AG: This may be an overly earnest-answer, but I think that Lauren and Katie wrote such a beautiful script with such clearly defined characters, that we each brought a lot of ourselves to these roles and identified with them in different ways. I also think that that the character’s spirits are so clear we probably could switch them.

KAN: I’m dying to see that right now. I want to go to our room and have you guys put on each other’s clothes.

LM: We should just do one scene to put on line.

AG: That’s a really clever idea. We could put it on YouTube.

SM: Just send 10% my way. Who is the target audience for your film?

LM: You!

SM: Don’t go there. You need guys like me in the audience like you need a head in your hole. Seriously, the rep said they were targeting students, but I really laughed a lot during this movie.

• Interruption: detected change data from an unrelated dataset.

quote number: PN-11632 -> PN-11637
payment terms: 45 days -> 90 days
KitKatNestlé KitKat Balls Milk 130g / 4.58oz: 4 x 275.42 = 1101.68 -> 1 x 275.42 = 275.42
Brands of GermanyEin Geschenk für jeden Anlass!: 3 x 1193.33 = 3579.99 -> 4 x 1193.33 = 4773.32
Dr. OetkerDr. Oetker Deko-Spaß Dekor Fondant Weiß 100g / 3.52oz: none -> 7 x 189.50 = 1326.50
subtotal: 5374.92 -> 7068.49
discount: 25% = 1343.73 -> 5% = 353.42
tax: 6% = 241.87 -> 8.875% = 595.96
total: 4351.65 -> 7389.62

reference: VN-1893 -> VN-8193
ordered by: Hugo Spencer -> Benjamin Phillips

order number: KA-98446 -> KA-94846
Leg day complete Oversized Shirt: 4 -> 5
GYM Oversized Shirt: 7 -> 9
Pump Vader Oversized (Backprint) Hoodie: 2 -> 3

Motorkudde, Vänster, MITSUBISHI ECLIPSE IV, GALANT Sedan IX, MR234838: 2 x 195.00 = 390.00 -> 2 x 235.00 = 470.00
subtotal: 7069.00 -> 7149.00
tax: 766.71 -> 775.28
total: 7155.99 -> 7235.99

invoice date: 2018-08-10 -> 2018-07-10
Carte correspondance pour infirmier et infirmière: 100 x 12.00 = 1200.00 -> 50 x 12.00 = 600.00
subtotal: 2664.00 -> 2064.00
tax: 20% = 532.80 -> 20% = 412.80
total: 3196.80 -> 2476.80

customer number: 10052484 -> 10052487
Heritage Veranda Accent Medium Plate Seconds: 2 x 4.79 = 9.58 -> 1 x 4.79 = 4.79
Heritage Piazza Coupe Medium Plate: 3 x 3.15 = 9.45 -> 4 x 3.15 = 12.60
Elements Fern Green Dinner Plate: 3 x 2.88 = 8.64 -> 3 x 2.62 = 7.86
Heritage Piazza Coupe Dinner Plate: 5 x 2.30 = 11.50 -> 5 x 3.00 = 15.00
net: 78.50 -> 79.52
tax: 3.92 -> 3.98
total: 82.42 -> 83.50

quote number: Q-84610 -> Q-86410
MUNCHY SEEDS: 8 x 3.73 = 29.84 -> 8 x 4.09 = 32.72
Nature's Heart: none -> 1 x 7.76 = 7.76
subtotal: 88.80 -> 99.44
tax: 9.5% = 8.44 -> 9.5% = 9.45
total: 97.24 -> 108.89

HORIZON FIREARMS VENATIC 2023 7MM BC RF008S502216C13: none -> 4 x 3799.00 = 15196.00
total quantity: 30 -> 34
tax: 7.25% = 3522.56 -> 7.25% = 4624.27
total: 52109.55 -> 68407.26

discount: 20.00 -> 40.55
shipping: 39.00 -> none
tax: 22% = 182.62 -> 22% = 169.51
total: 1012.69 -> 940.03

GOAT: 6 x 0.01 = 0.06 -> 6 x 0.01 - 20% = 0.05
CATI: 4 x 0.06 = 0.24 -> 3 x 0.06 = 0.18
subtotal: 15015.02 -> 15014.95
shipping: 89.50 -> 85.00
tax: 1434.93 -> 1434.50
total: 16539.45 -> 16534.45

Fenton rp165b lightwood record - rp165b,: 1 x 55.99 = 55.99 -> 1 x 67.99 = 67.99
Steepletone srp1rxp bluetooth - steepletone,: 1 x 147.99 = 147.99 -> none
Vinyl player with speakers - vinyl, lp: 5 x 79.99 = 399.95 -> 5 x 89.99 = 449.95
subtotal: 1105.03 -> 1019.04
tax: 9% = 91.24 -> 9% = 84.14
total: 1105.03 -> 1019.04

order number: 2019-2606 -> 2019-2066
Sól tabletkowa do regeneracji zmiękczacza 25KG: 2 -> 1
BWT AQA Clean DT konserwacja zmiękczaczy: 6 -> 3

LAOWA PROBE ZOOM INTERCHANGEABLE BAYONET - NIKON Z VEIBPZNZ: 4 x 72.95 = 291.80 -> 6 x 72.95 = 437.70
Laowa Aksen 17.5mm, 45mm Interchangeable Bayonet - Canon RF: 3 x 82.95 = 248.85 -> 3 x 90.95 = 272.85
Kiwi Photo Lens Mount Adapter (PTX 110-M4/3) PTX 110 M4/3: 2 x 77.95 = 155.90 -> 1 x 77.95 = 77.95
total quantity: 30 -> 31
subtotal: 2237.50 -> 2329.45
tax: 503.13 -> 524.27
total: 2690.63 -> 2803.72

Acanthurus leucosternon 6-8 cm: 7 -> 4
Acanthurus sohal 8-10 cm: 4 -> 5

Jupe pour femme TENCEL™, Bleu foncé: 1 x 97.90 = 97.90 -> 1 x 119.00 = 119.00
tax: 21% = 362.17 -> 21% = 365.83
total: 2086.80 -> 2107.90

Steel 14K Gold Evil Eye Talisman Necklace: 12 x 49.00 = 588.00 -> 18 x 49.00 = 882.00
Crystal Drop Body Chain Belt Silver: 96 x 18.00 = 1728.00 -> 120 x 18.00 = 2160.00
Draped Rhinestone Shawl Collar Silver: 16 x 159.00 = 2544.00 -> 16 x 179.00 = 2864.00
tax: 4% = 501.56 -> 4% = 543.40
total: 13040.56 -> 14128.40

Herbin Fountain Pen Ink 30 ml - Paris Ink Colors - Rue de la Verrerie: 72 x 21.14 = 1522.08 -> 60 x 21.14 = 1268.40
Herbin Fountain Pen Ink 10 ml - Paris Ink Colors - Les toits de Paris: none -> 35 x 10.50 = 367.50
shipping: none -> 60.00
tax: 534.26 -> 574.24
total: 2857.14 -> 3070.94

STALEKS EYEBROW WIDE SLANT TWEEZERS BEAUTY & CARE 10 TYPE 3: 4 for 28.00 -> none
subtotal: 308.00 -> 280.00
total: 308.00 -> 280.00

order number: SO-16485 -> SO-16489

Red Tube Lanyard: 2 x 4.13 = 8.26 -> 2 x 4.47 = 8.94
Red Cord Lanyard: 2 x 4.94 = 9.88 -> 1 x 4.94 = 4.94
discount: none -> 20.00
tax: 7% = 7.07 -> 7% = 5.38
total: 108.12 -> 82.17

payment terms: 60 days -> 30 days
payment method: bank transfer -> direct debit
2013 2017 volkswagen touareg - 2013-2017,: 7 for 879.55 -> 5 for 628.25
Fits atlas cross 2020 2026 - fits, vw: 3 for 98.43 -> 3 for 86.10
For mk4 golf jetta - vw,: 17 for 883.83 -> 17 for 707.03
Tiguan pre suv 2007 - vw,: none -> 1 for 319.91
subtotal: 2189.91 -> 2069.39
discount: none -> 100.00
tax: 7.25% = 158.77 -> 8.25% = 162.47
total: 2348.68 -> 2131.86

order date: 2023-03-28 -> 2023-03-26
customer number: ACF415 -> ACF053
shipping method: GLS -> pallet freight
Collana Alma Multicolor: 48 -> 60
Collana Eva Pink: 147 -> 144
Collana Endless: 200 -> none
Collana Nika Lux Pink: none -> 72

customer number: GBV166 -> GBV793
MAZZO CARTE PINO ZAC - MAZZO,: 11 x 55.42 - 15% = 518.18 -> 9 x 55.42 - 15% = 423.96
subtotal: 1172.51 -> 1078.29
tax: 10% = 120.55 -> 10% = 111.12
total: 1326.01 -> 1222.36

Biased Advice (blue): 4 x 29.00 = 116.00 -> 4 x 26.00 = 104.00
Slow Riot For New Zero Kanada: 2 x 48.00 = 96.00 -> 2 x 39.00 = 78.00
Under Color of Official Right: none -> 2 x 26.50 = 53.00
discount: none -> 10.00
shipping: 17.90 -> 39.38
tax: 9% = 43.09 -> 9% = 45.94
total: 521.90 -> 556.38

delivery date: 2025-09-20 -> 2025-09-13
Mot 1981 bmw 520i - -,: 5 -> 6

LM: We have found that everyone in the audience...that’s a bit of an overstatement, a lot of people like the movie. This is our fourth week traveling around the country showing the movie and people of all sizes, ages, shapes, and colors all seem to find something that they like in it.

AG: The idea is that through word-of-mouth the core audience of women ages 18 to 35 will bring their moms and best friends to help spread the word. In that sense it really is for everybody.

SM: Don’t limit this to women. The guys who I know that saw the movie like it, too. I really hated Bridesmaids. It’s a film that exists to show that women are capable of being pigs just like men. There is none of that in For a Good Time, Call... It’s the chemistry, what you two bring to the script that helps to make this such a delight.

KAN: I am so glad that you are a reporter, because that’s a wonderful way of putting it.

SM: I couldn’t stand Bridesmaids.

AG, LM, KAN (Practically in unison): We like Bridesmaids...

LM: ...but we’re not here to debate that.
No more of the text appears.